WHEN FACED WITH A DISCUSSION ABOUT DRIVING ABILITIES, WITH WHOM DO OLDER ADULTS PREFER TO TALK? Hearing sensitive information from the right person can make a big difference. To increase the chances of success, carefully select the person who will initiate the discussion and have others reinforce decisions about driving. Older adults typically prefer to speak confidentially about driving safety with someone they trust. Often family members can form a united front with doctors and friends to help older drivers make good driving decisions. When choosing a family member to initiate the discussion, consider the personalities involved and past experience approaching difficult topics. Some families mistakenly assign the most outspoken or authoritative member to deliver their concerns as an ultimatum. Such persons are not ideal to open the early discussions on driving, they may better serve as the enforcer of driving decisions. The Hartford/MIT AgeLab survey indicates that older drivers have specific preferences for these conversations that vary based on several factors, such as marital status, gender, health and presence of other supportive individuals. Marital status is a significant factor that determines who should have the conversation with the older driver. The top choice of married drivers in our study (57 percent) is to hear about driving concerns first from their spouses. Older drivers living alone prefer to have these conversations with their doctors, adult children or a close friend. Let’s look more closely at each of these groups.
SPOUSES According to our survey results, men prefer to hear from a spouse — more than do women. Spouses have the advantage of observing driving over time and in different situations, as well as years of experience in dealing with sensitive topics and each other’s limitations. Not all married couples choose their spouses for this conversation. Fifteen percent of older men and women (in our study) said their spouses were their last choice for hearing about driving concerns, reinforcing the importance of assessing individual preferences before having conversations about driving.
DOCTORS Outside of the family, the opinions of doctors are often valued by older drivers. Many older adults think that physicians can precisely determine their ability to drive safely.

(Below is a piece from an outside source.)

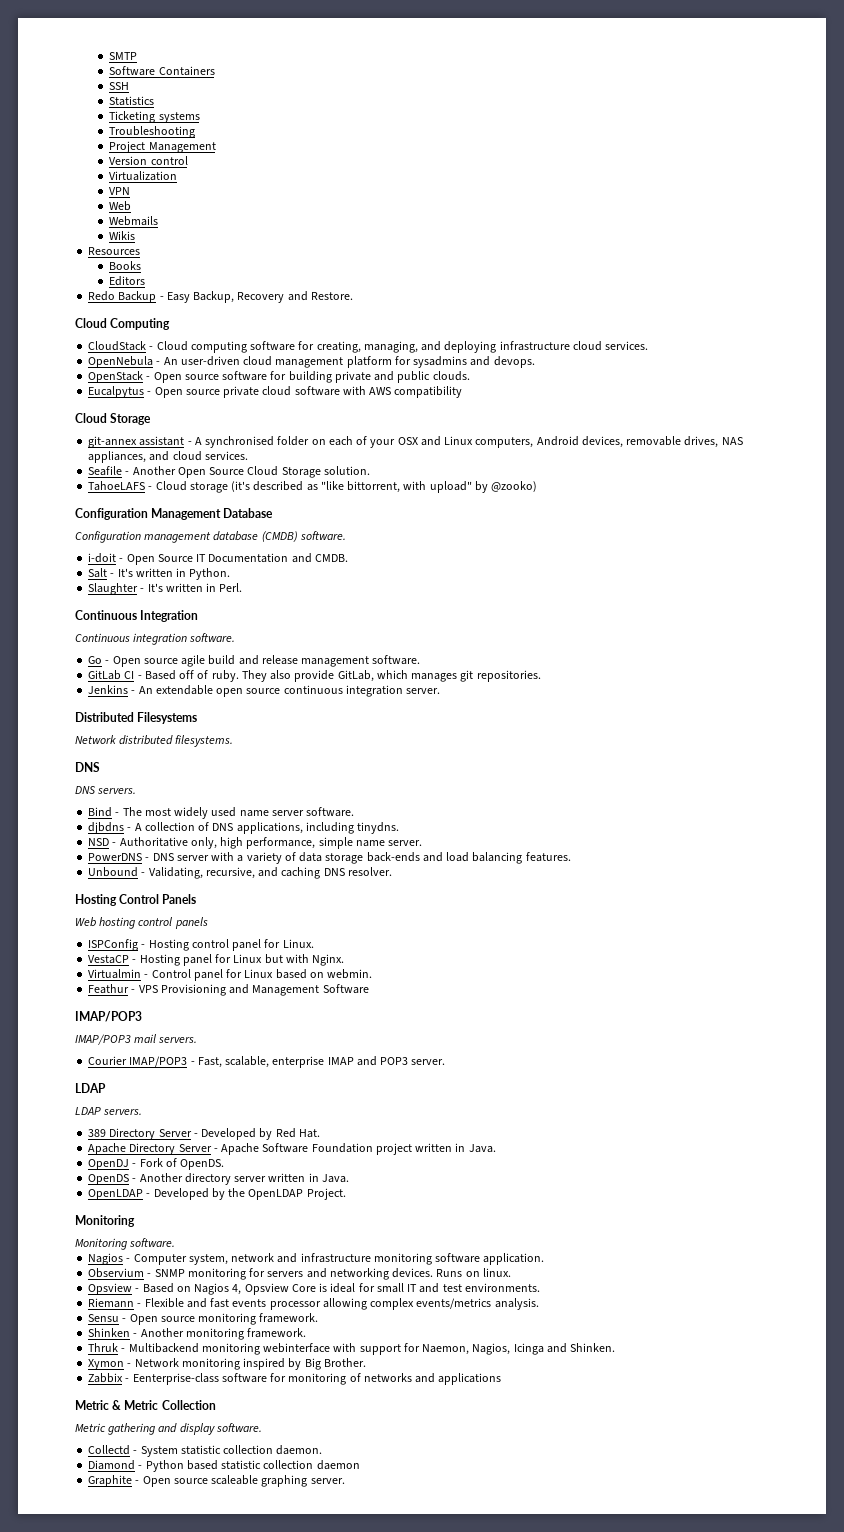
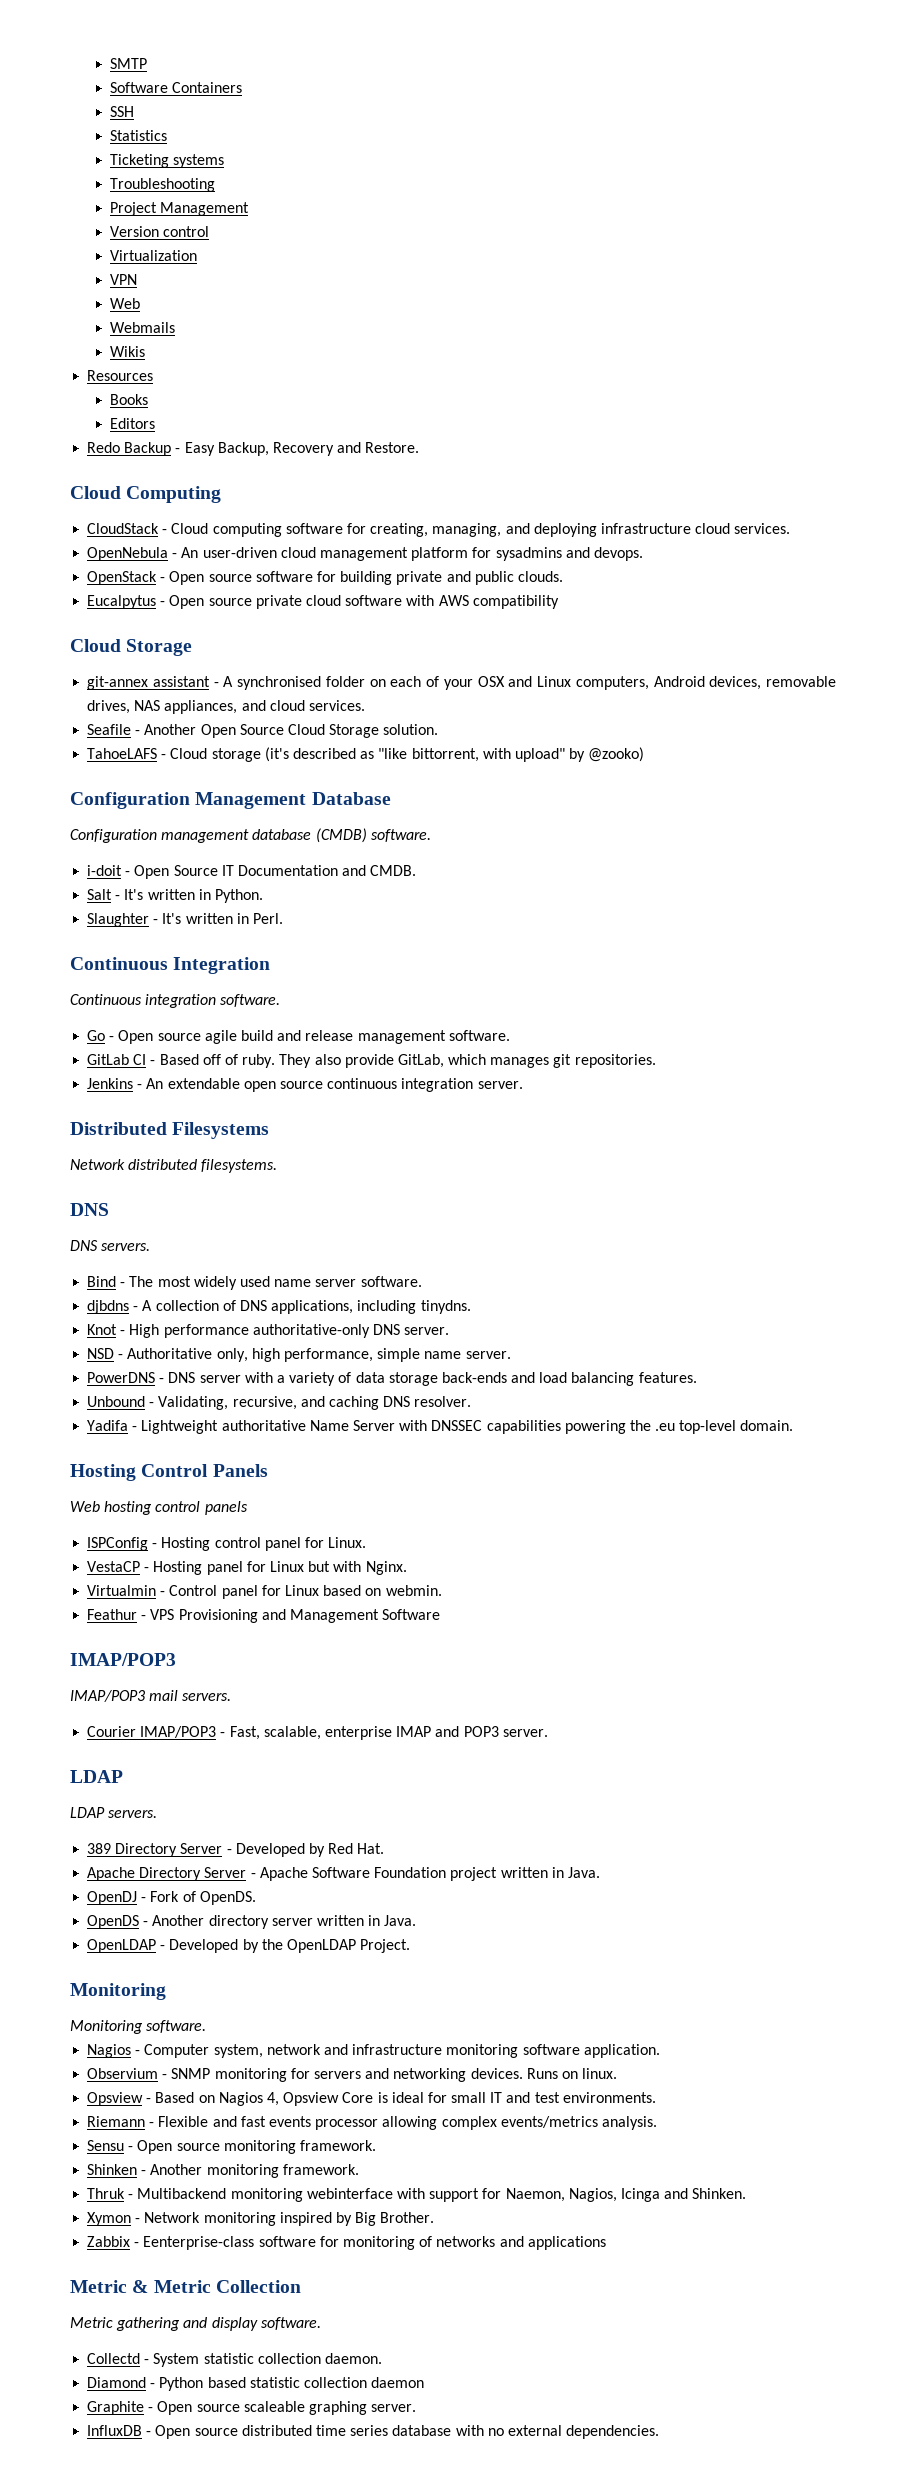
(400, 828) none -> [87,1324,450,1338] // Knot - High performance authoritative-only DNS server.
(392, 871) none -> [87,1420,794,1434] // Yadifa - Lightweight authoritative Name Server with DNSSEC capabilities powering the .eu top-level domain.
(345, 1481) none -> [87,2425,660,2439] // InfluxDB - Open source distributed time series database with no external dependencies.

And people who have health problems are more likely to listen to the advice of a doctor about driving. However, not all doctors agree that they are the best source for making decisions about driving. Physicians may not be able to detect driving problems based on office visits and physical examinations alone. They can assess diminished visual, cognitive and motor skills, or refer the driver to an independent occupational therapist who is qualified to conduct a comprehensive driving evaluation. This referral may avoid unnecessary conflict when the doctor, family members, and older driver have differing opinions. Family members should work with doctors and share observations about driving behavior and health issues to help older adults make good driving decisions.
ADULT CHILDREN Adult children seem to have more influence with parents over 70 than with younger parents in their 50s and 60s, according to our study results. These differences often correlate to health changes and shifts in parent-child relationships later in life. Older drivers also tend to be more open to adult children who live nearby. Our study found that women are generally more receptive than men to the prospect of hearing from their adult children. Among individuals living alone, 28 percent said they would prefer to hear about unsafe driving from their adult children, while nearly 14 percent of men and women living alone ranked their children as the last ones from whom they want to hear about driving.